ValueError: Expected input batch_size (512) to match target batch_size (565)

I have a very big data. I am using the following code to train a model. The dataset is iterable. Some of the batches I get different size. Is there any solution to avoid different batch size?

max_length = 512
def tokenize_and_align_labels(examples):
    tokenized_inputs = tokenizer(examples["tokens"], padding= 'max_length', truncation=True, max_length=max_length, is_split_into_words=True )
    tokenized_inputs["labels"] = examples["ner_tags"]
    return tokenized_inputs
 
traindataset = dataset_iter.map(tokenize_and_align_labels,batched=True, remove_columns=["split","tokens", "ner_tags","id"])
evaldataset = evaldataset_iter.map(tokenize_and_align_labels,batched=True, remove_columns=["split","tokens", "ner_tags","id"])

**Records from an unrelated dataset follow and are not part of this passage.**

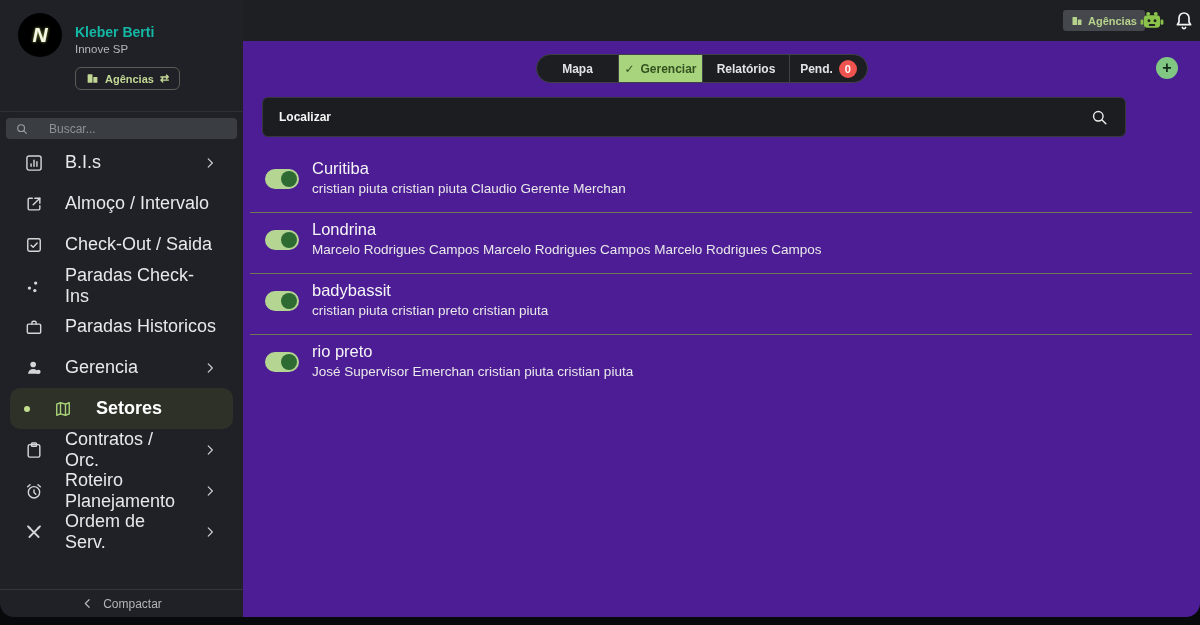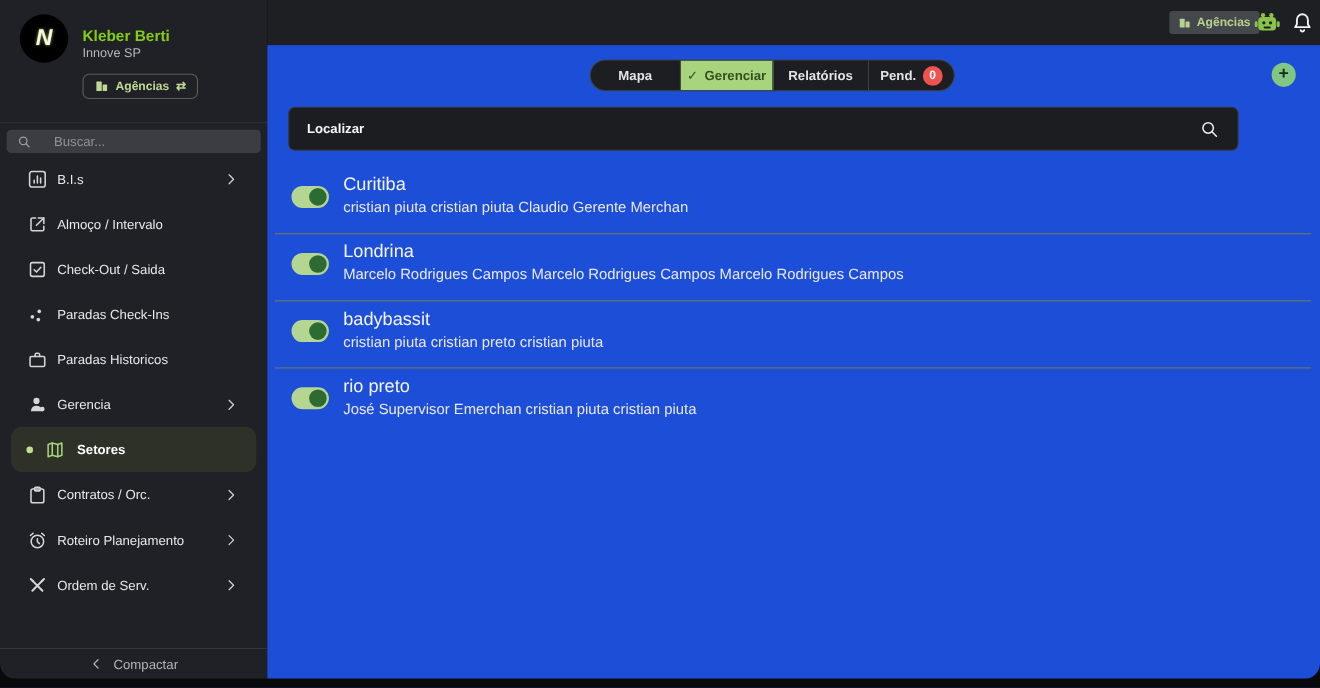--- a/index.html
+++ b/index.html
@@ -17,7 +17,7 @@
            background:#000; display:flex; align-items:center; justify-content:center; }
   .avatar span{ font-style:italic; font-weight:bold; font-size:21px; color:#f4f6e6;
                 text-shadow:0 0 3px #9fb24c; }
-  .user-name{ position:absolute; left:75px; top:24px; font-size:14px; font-weight:bold; color:#84cc16; }
+  .user-name{ position:absolute; left:75px; top:24px; font-size:14px; font-weight:bold; color:#14b8a6; }
   .user-org{ position:absolute; left:75px; top:43px; font-size:11.5px; color:#b5b7ba; }
   .sb-agencias{ position:absolute; left:75px; top:67px; height:23px; display:inline-flex;
                 align-items:center; gap:6px; padding:0 10px; border:1px solid #5a5e52;

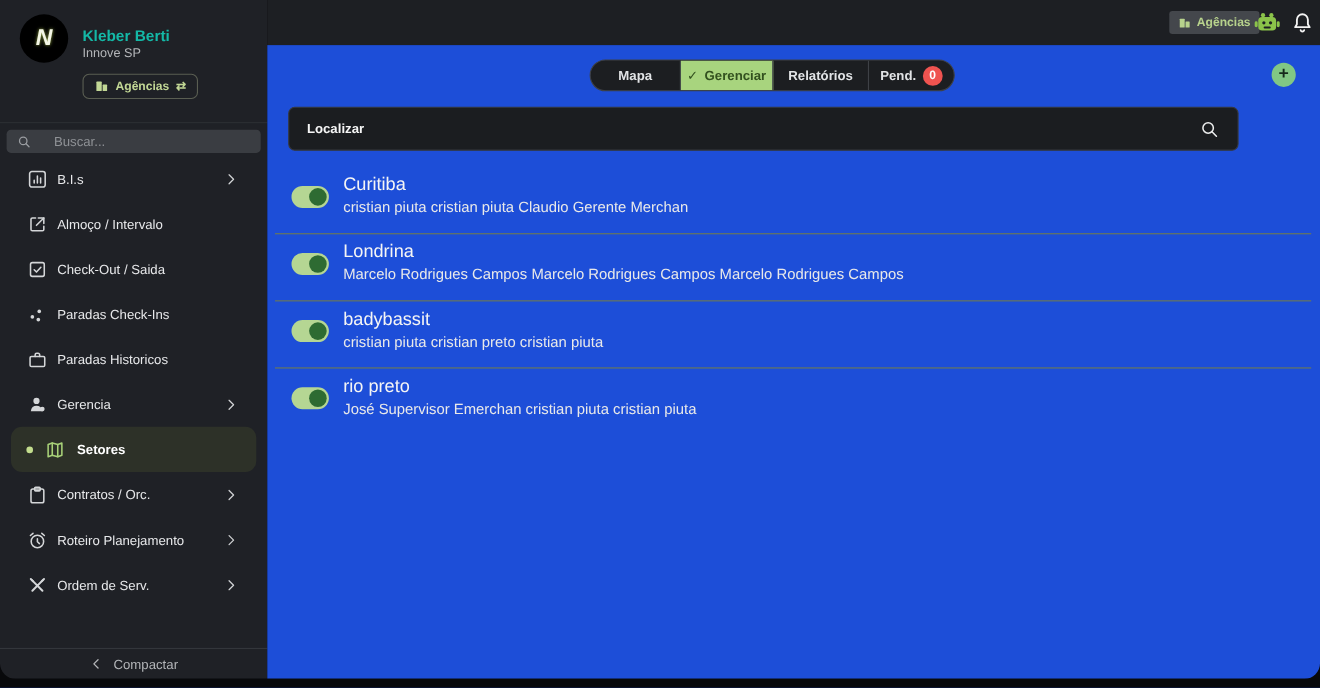--- a/index.html
+++ b/index.html
@@ -59,7 +59,7 @@
   .bell{ left:929px; top:9px; }
 
   
-  .content{ position:absolute; left:243px; top:41px; right:0; bottom:0; background:#1d4ed8;text-decoration:underline; }
+  .content{ position:absolute; left:243px; top:41px; right:0; bottom:0; background:#4c1d95;text-decoration:underline; }
   .tabs{ position:absolute; left:293px; top:13px; height:29px; display:flex;
          border:1px solid #3e4146; border-radius:16px; overflow:hidden; background:#1c1e21; }
   .tab{ display:flex; align-items:center; justify-content:center; gap:6px; font-size:12px;

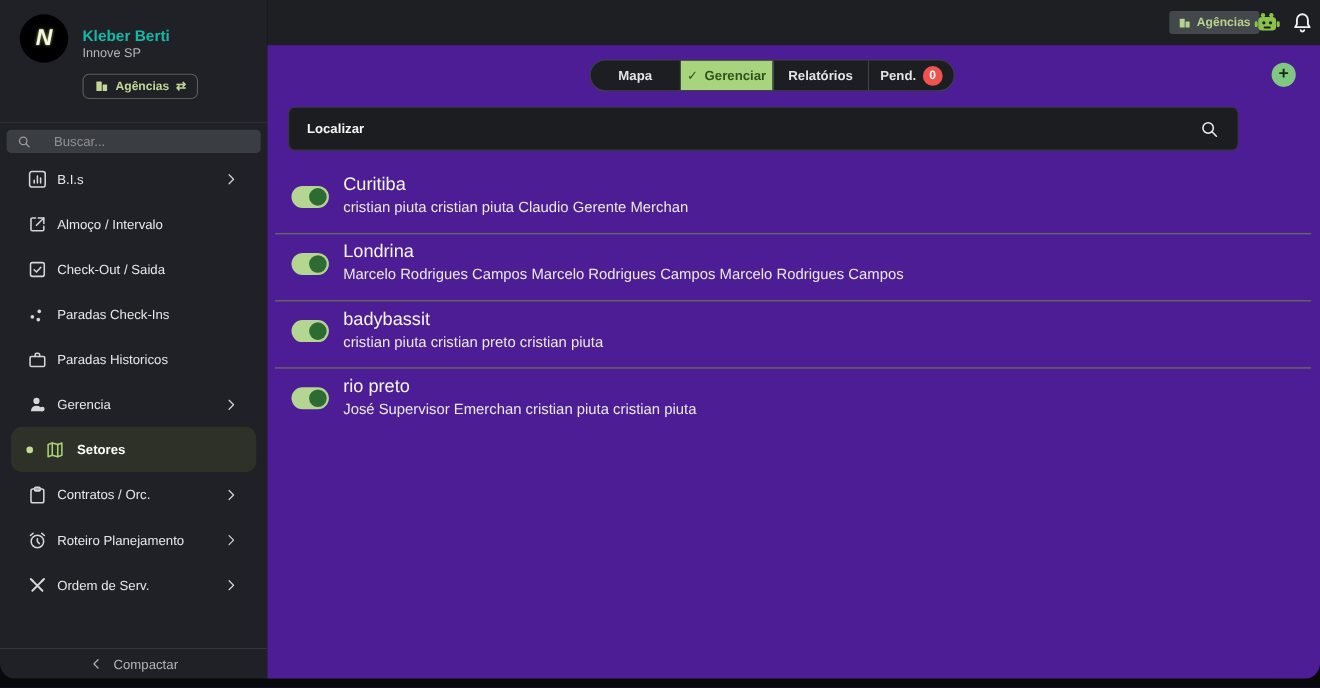--- a/index.html
+++ b/index.html
@@ -30,7 +30,7 @@
   .sb-search input::placeholder{ color:#8f9296; }
   .menu{ flex:1; padding-top:3px; overflow:hidden; }
   .mi-row{ height:41px; display:flex; align-items:center; padding:0 26px 0 24px;
-           color:#e7e8ea; font-size:12px; cursor:pointer; }
+           color:#e7e8ea; font-size:18px; cursor:pointer;gap:13px; }
   .mi-row .ic{ width:22px; display:flex; margin-right:6px; flex:none; color:#d4d6d8; }
   .mi-row .chev{ margin-left:auto; display:flex; color:#cfd1d3; }
   .mi-row.active{ margin:0 10px; border-radius:10px; background:#2d3128;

metric = evaluate.load("seqeval")
prevScore = 100
since = time.time()

for epoch in range(num_epochs):
    
    model.train().to(device)

    for i, batch in enumerate(tqdm(train_dataloader)):
        batch = {k: v.to(device) for k, v in batch.items()}
        outputs = model(**batch)
        loss = outputs[0]
        loss.backward()
        optimizer.step()
        optimizer.zero_grad()
        
        if i % 10 == 0:
            print(f"loss: {loss}") 
            
    model.eval().to(device)

    for j, batch in enumerate(tqdm(eval_dataloader)):    

        batch = {k: v.to(device) for k, v in batch.items()}
        with torch.no_grad():
            outputs = model(**batch)
        logits = outputs.logits
        predictions = torch.argmax(logits, dim=-1)
        predictions = predictions.to(torch.int).tolist()[0]
        labels = batch['labels'].to(torch.int).tolist()[0]        
    
        true_predictions = [
                    [id2label[prediction] for prediction, label in zip(predictions, labels) if label != -100]
                ] 
        true_labels = [ 
                    [id2label[label] for prediction, label in zip(predictions, labels) if label != -100]
                ]
                
        metric.add_batch(predictions=true_predictions, references=true_labels)
        loss = outputs[0]
            
    results = metric.compute(predictions=true_predictions, references=true_labels)
            
    if(prevScore<results['skill']['precision']):
        prevScore=results['precision']
        highestMetrics=results
        torch.save(model, 'iq4roberta.pt')
    else:
        orig_stdout = sys.stdout
        print("Highest Till now is",file = orig_stdout)
        print(results)
                
time_elapsed = time.time() - since
print("Time",time_elapsed)

The error points to a difference in the batch size between the input data and the target which seems to be unexpected.
Are you slicing the inputs using the max_length value of 512 but don’t apply the same logic to the target? If so, could you check if you could manipulate the target in the same way?

I am not slicing the input data. All I do is apply tokenization and restrict the size to 512. How can I change target?

I am not slicing the input data. All I do is apply tokenization and restrict the size to 512 using max_length. This is applied to both train and eval dataset. I tried to print length of batch inside for loop using len(batch[‘input_ids’][0] Most of the batch has length 512. But some with different value. How can I change target?